Several Federal Home Loan Banks violated regulatory credit limits in 2010 and 2011, even as the risks associated with doing so intensified, according to a recent federal investigation.
The Federal Housing Finance Agency Office of Inspector General found that FHLBanks substantially increased unsecured lending to foreign financial institutions despite indications of heightened risks.
For example, in 2011 one FHLBank extended more than $1 billion in unsecured credit to a European bank despite a downgrade of the bank’s credit. That bank later suffered a multibillion-dollar loss.
The investigation discovered that several FHLBanks violated the Federal Housing Finance Agency‘s unsecured credit limits, which the agency attributes to inadequate systems and controls. The FHFA regulates the FHLBank system.
One FHLBank exceeded the regulatory limits on loans to individual institutions by an average of nearly 10% over a three-month period in 2010. In one month in 2010, the unnamed bank extended unsecured credit equal to 28% of its regulatory capital to a borrower that was eligible for credit of no more than 18% of regulatory capital per FHFA’s regulatory requirements.
The FHFA said it is following up on the regulatory violations at the three FHLBanks “through ongoing or planned examinations of them during 2012.”
Internal documents from the FHFA show the agency was aware of the rapid, system-wide growth in unsecured credit, FHLBanks’ large exposures to particular financial institutions and the increasing credit and other risks associated with such lending.
In a report from the investigation, the FHFA-OIG states that the FHFA did not initially pursue potential evidence of FHLBanks’ violations of the existing regulatory limits or take supervisory and enforcement actions. The agency, the report said, did not prioritize it in its examination process due to its focus on greater financial risks then facing the FHLBank system.
Some senior FHFA officials characterized the limits established in the regulation as outdated and overly permissive. They expressed particular concern about what they called the “kicker” provision in the regulation under which the FHLBanks may double their exposures to individual institutions so long as 50% of the total exposure is lent on an overnight basis.
The officials said the regulation should be revised because it permits FHLBanks to establish sizeable unsecured credit exposures that increase their credit, mission and image risks.
In December 2008, the FHLBank system had about $66 billion in unsecured credit outstanding. By early 2011, the total rose to about $123 billion before declining to about $57 billion by the end of 2011.
The FHFA regulates the banks’ unsecured credit business by limiting the amount that an Federal Home Loan Bank may extend to an individual borrower.

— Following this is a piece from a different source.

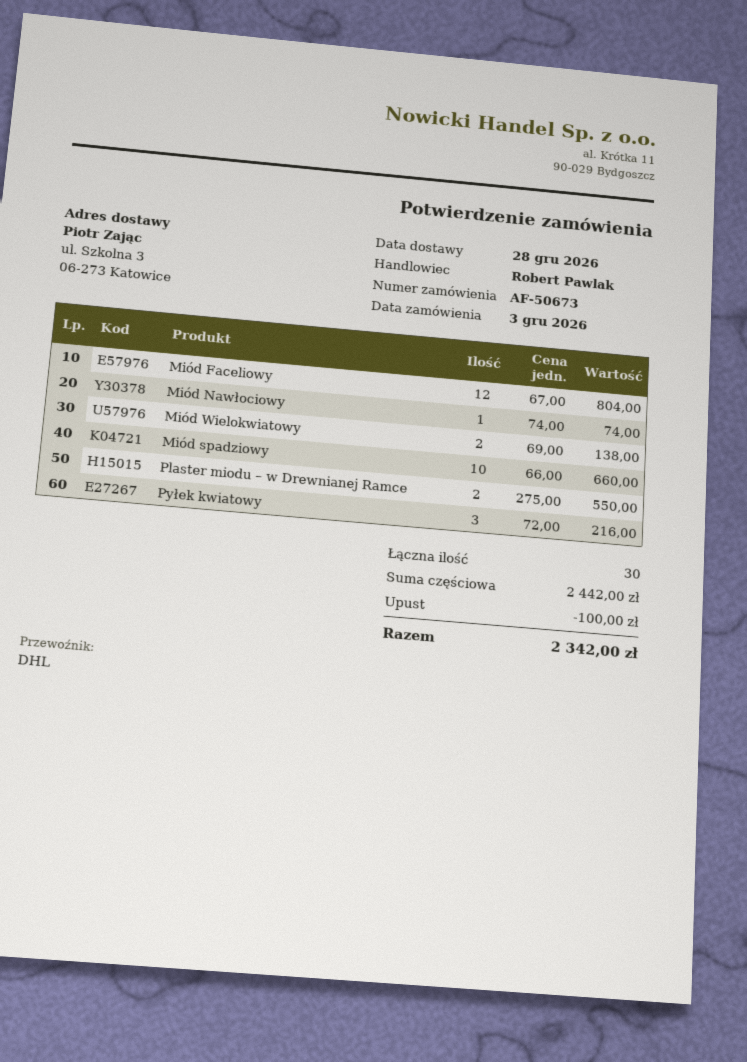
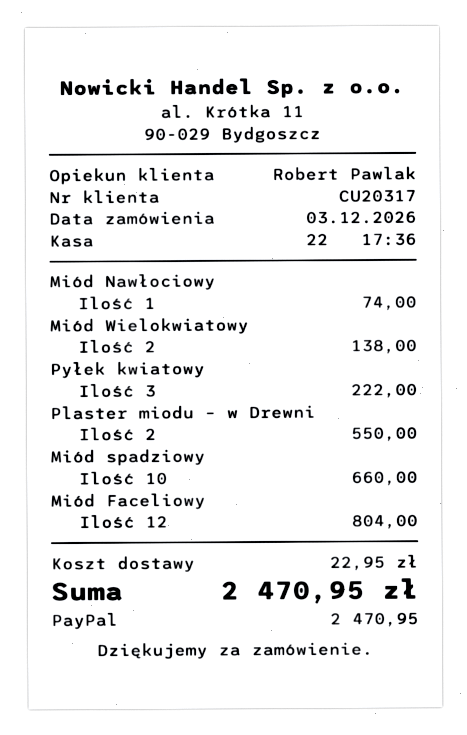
Pyłek kwiatowy: 3 for 216.00 -> 3 for 222.00
discount: 100.00 -> none
shipping: none -> 22.95
total: 2342.00 -> 2470.95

That means that even if a bank stays within the limits established for each borrower, its overall exposure is unlimited because there is no limit on the number of borrowers a FHLBank may lend to.
The FHLBank of Seattle, which has faced significant financial and operational challenges since 2008, had unsecured credit exposure to foreign borrowers as a percentage of its regulatory capital of more than 340% in March 2011, but it declined to 190% at the end of 2011.
The similarly troubled Boston bank’s unsecured exposure nearly hit 300% in March 2011, before the ratio declined to about 51% at the end of 2011. The FHFA does not cap overall exposure.
The FHFA initiated oversight measures in 2011 focusing on credit extensions, including prioritizing them in the supervisory process and increasing the frequency with which the FHLBanks report on their unsecured credit portfolios, the FHFA-OIG states in its report.
“FHFA-OIG believes that FHFA’s recent initiatives contributed to the significant decline in the amount of unsecured credit the FHLBanks were extending by the end of 2011,” the report states. “However, FHFA can take additional actions that will further strengthen its oversight efforts.”
The FHFA-OIG recommended that the agency revise regulatory limits to mitigate the risks associated with extensions of unsecured credit by the FHLBanks. FHFA agreed with these recommendations, the report states.